--- DATASET RECORDS Enclosed Below ---

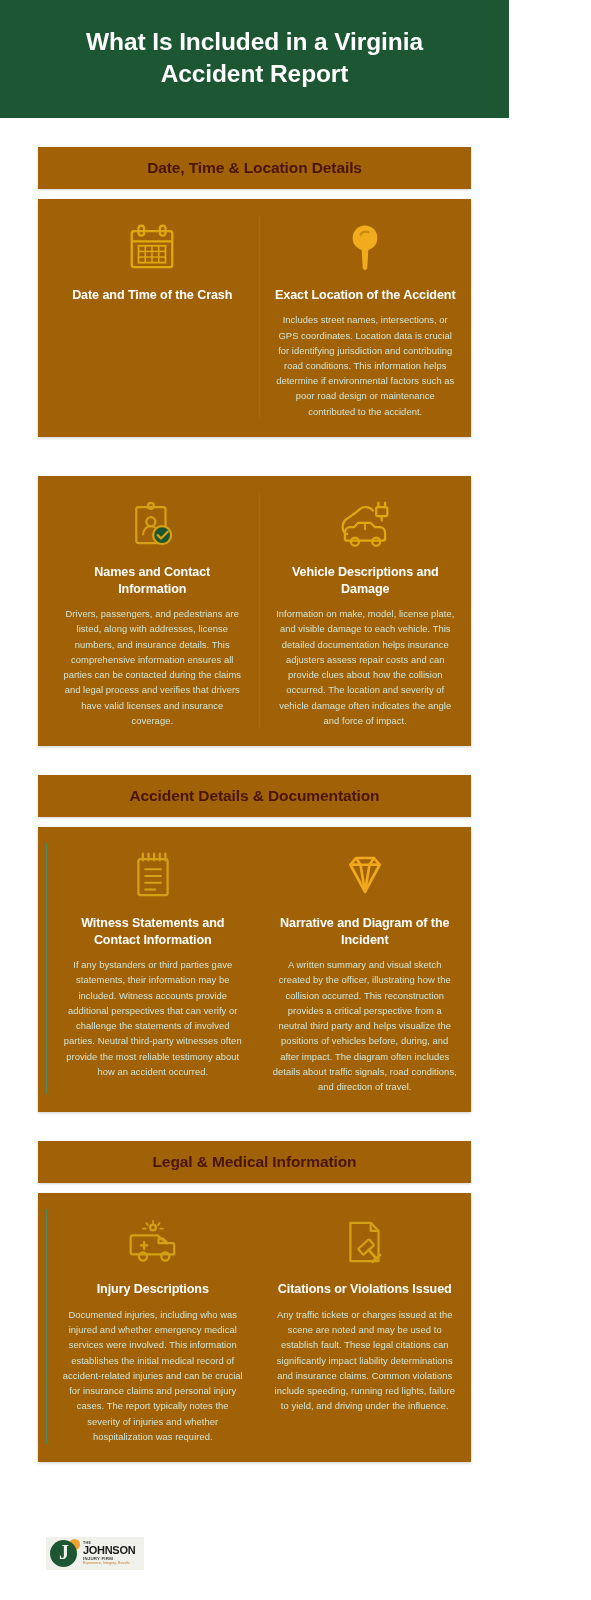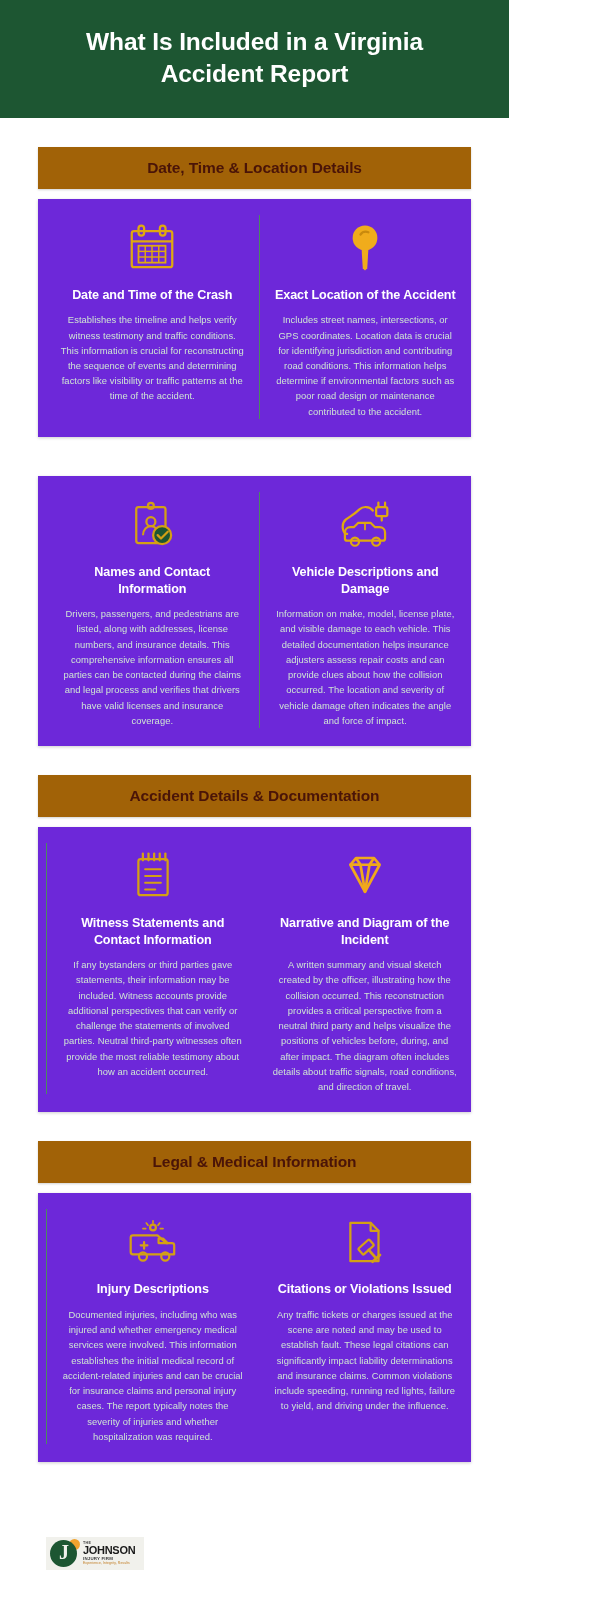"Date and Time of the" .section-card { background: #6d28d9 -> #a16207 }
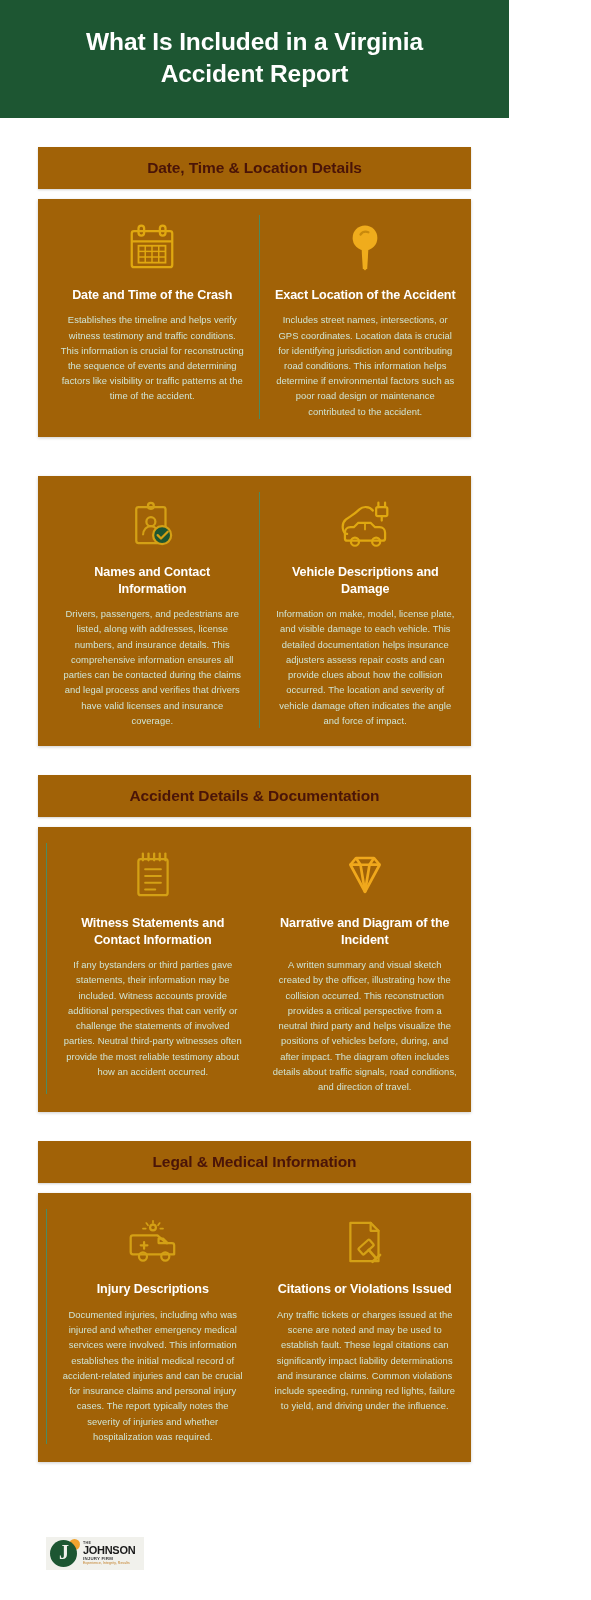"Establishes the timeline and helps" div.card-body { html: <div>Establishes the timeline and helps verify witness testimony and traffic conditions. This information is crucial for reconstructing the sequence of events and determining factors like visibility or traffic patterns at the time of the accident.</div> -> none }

--- End of Enclosed DATASET RECORDS ---
--- DATASET RECORDS Enclosed Below ---

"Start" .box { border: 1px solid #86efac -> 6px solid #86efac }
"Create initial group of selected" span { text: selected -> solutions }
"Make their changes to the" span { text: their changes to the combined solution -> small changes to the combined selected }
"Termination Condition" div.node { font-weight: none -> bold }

--- End of Enclosed DATASET RECORDS ---
--- DATASET RECORDS Enclosed Below ---

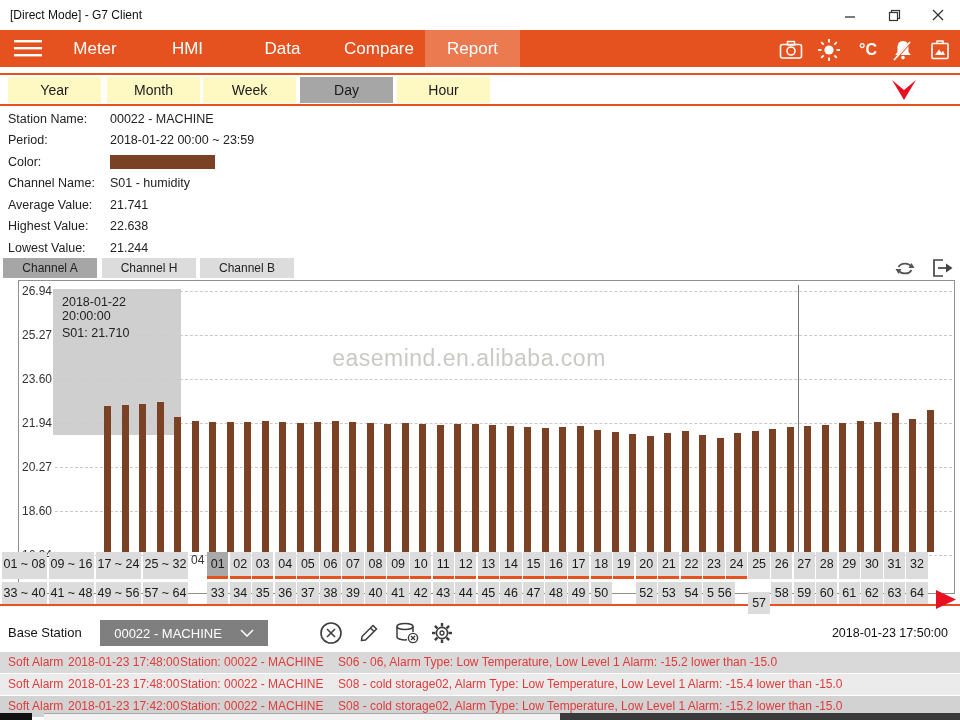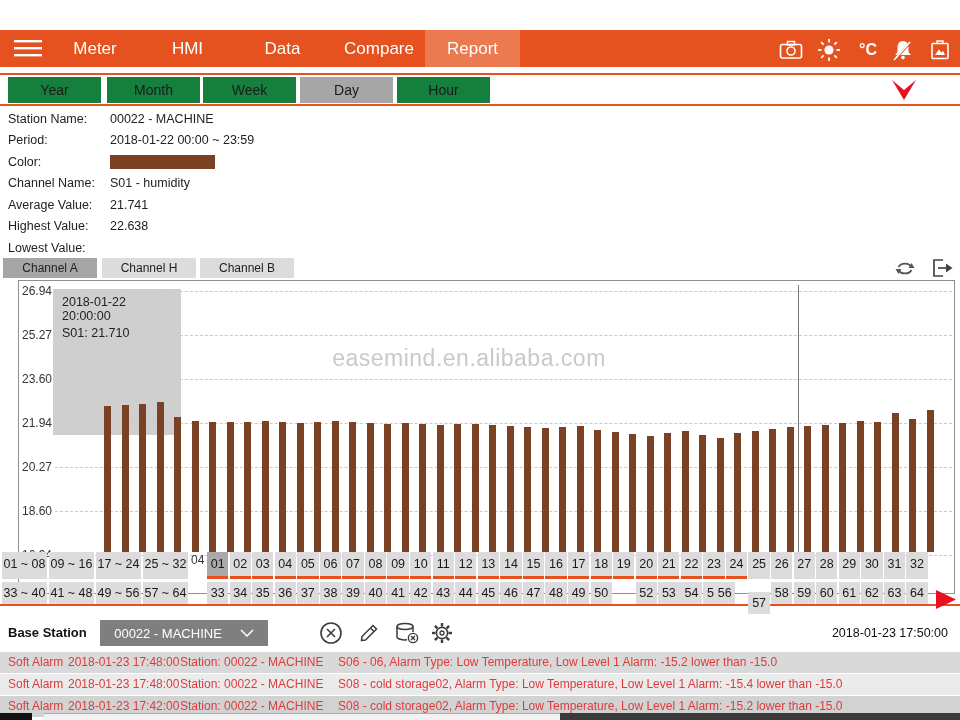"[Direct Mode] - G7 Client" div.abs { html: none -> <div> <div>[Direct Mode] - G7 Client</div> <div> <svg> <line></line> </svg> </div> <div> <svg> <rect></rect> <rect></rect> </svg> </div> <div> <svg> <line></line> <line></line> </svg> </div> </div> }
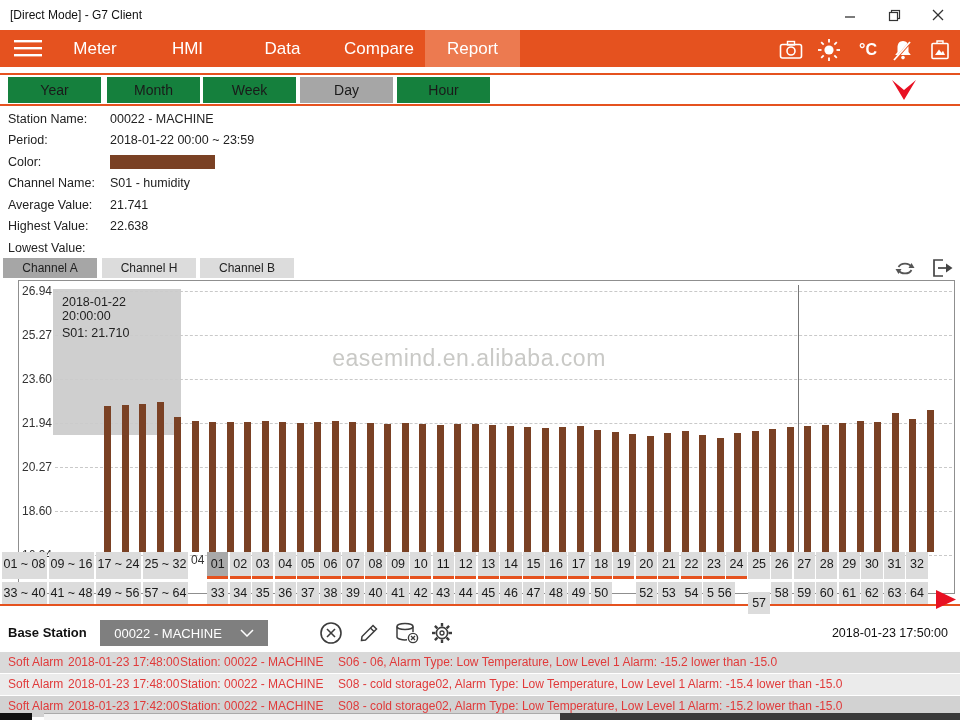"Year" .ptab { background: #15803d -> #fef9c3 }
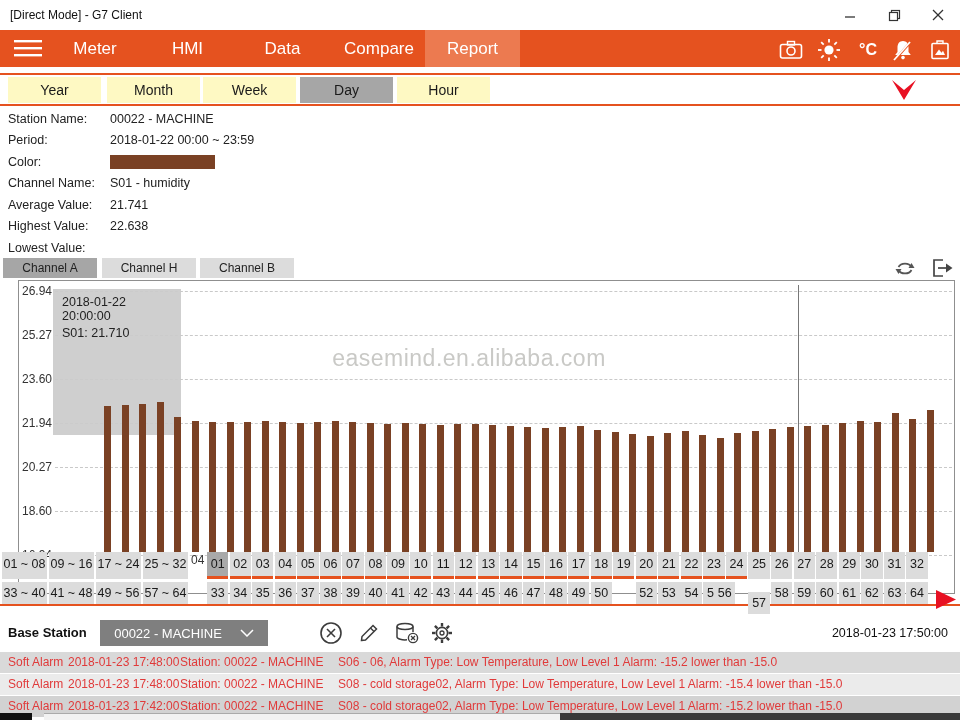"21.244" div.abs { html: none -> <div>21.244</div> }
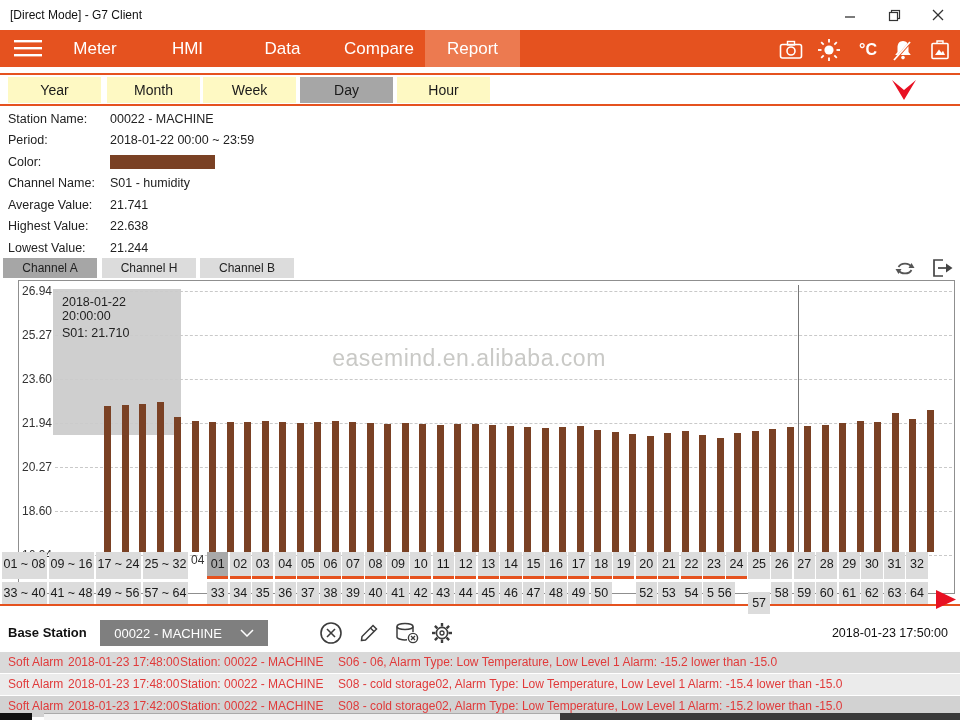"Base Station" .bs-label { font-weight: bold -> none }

--- End of Enclosed DATASET RECORDS ---

▸ WHAT YOU WILL DO
The answer is the lines above from the one with "and Time of" to the one with "html: <div>Establishes the", set down exactly, with no pictures.

▸ COMPLETED EXERCISE
"Date and Time of the" .section-card { background: #6d28d9 -> #a16207 }
"Establishes the timeline and helps" div.card-body { html: <div>Establishes the timeline and helps verify witness testimony and traffic conditions. This information is crucial for reconstructing the sequence of events and determining factors like visibility or traffic patterns at the time of the accident.</div> -> none }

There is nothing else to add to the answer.